Treatment of GISTs depends on the onset at the diagnosis and may be surgical or medical.

Surgical treatment
In the case of resectable disease, a surgical approach remains the gold standard. It is hoped that a complete resection of the tumor - with negative resection margins - is obtained. Surgical techniques depend on the site of origin and size of the neoplasm. In case of small tumors and accessible sites, limited resections can be achieved by a laparoscopic approach, while in the case of large tumors and inaccessible sites, demolition surgery must be performed. There are few data on the efficacy of surgery in cases of relapses or metastatic disease.

Medical treatment
In the case of unresectable disease, a treatment with imatinib (Glivec) is advised. Imatinib is a molecular drug that inhibits many thyrosine kinases of receptors, such as KIT and PDGFr alfa. It is orally administered at the initial dose of 400 mg/day and this treatment must be continued until progression of the disease or drug intolerance. After progression of the disease, a dose increase to 800 mg/day is advised. The treatment is generally well tolerated and side effects are usually mild, such as periorbital edema, nausea, diarrhea, musculoskeletal pain, fatigue, dermatitis or skin rash. Serious side effects are observed only in 5% of patients.
After a good response to imatinib, the majority of patients usually develop secondary resistance to drug and tumor progression. For this reason, it is necessary to use other drugs with specific molecular targets, such as sunitinib (Sutent). This molecule primarly inhibits tyrosine kinases involved in the patogenesis of GIST (KIT and PDGFR alfa) and, additionally, it inhibits neoangiogenesis.
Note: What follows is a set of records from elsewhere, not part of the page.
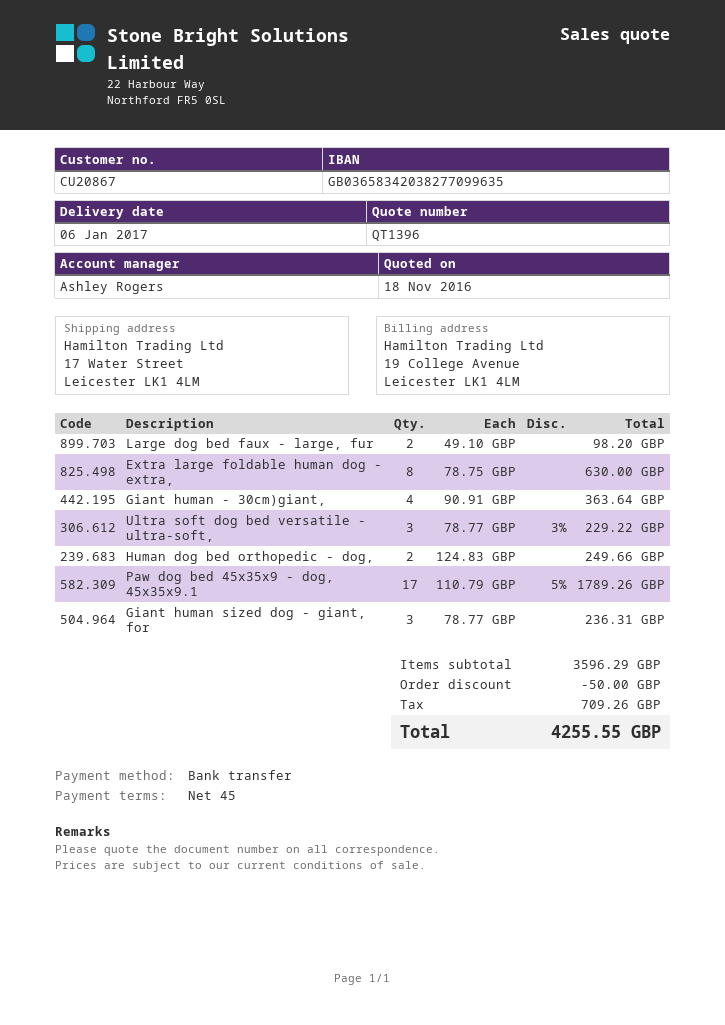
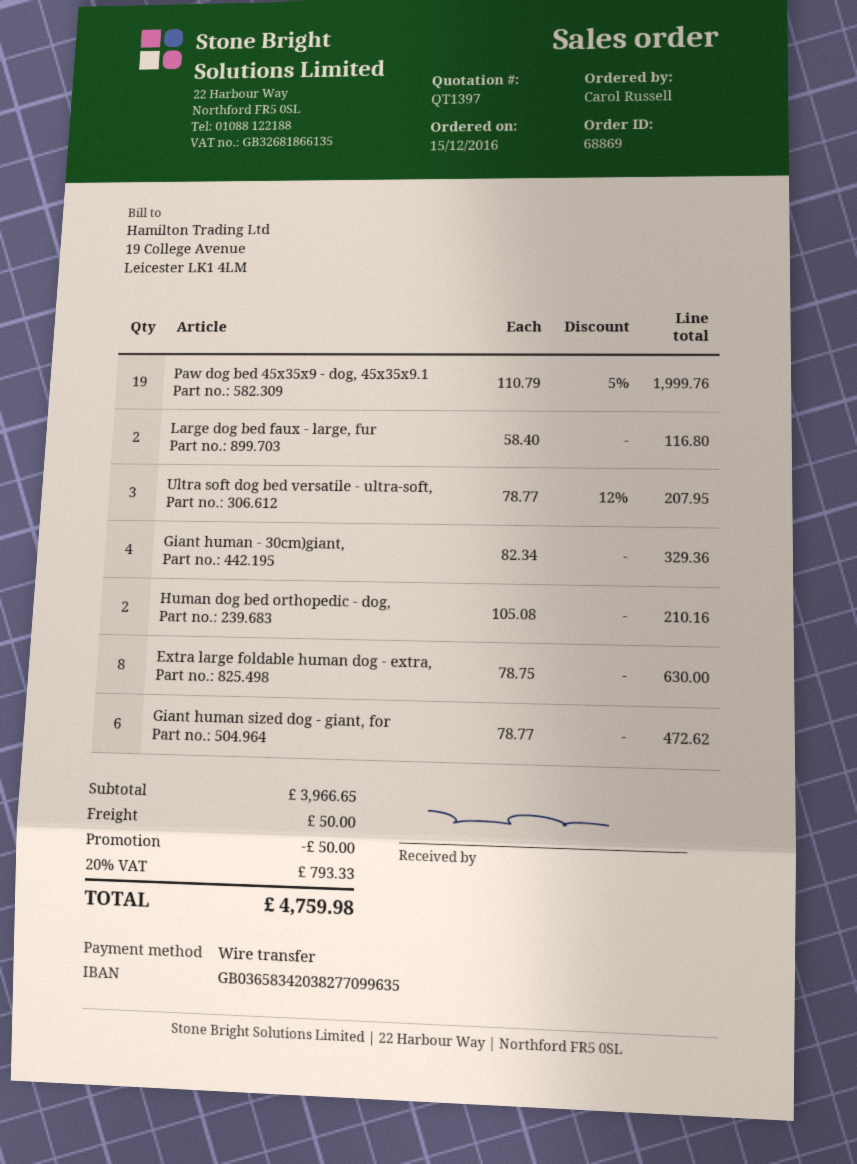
quote number: QT1396 -> QT1397
Large dog bed faux - large, fur: 2 x 49.10 = 98.20 -> 2 x 58.40 = 116.80
Giant human - 30cm)giant,: 4 x 90.91 = 363.64 -> 4 x 82.34 = 329.36
Ultra soft dog bed versatile - ultra-soft,: 3 x 78.77 - 3% = 229.22 -> 3 x 78.77 - 12% = 207.95
Human dog bed orthopedic - dog,: 2 x 124.83 = 249.66 -> 2 x 105.08 = 210.16
Paw dog bed 45x35x9 - dog, 45x35x9.1: 17 x 110.79 - 5% = 1789.26 -> 19 x 110.79 - 5% = 1999.76
Giant human sized dog - giant, for: 3 x 78.77 = 236.31 -> 6 x 78.77 = 472.62
subtotal: 3596.29 -> 3966.65
shipping: none -> 50.00
tax: 709.26 -> 793.33
total: 4255.55 -> 4759.98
In the case of disease progression or intolerance during imatinib administration, a treatment with sunitinib at 37,5 mg/day is now indicated and it must be continued until new progression of disease or intolerance. Clinical trials based on new tyrosin kinase and angiogenesis inhibitors are currently ongoing in Italy with the purpose to find new medical treatments for progressive disease.